:: WORK INSTRUCTIONS ::
Which lines of the entries contain the word "none"? Please list them.

:: Front-end code edit data ::
== == ==

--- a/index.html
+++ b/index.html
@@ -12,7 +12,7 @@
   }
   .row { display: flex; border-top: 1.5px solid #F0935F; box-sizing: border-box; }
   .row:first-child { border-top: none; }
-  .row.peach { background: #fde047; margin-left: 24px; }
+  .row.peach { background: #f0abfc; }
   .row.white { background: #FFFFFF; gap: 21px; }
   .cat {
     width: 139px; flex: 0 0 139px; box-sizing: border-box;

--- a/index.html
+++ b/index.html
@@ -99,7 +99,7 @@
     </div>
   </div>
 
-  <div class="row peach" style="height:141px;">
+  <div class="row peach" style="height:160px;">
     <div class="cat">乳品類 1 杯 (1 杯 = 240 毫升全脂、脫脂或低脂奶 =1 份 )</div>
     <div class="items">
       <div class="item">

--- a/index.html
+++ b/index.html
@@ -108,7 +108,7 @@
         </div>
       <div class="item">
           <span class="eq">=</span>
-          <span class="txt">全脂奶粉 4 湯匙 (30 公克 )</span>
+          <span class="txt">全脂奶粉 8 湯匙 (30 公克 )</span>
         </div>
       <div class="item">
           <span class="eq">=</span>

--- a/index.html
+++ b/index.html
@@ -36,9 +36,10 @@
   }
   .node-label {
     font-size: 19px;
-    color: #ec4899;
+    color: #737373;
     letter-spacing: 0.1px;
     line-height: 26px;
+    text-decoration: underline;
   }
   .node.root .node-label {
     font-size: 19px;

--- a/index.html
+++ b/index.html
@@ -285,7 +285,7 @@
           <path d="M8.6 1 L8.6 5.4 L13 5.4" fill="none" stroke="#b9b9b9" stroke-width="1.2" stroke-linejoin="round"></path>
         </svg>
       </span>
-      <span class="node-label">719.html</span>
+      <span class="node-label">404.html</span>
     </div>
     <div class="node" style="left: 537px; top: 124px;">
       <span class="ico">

== == ==

:: WRITTEN SOLUTION ::
   .row:first-child { border-top: none; }
           <path d="M8.6 1 L8.6 5.4 L13 5.4" fill="none" stroke="#b9b9b9" stroke-width="1.2" stroke-linejoin="round"></path>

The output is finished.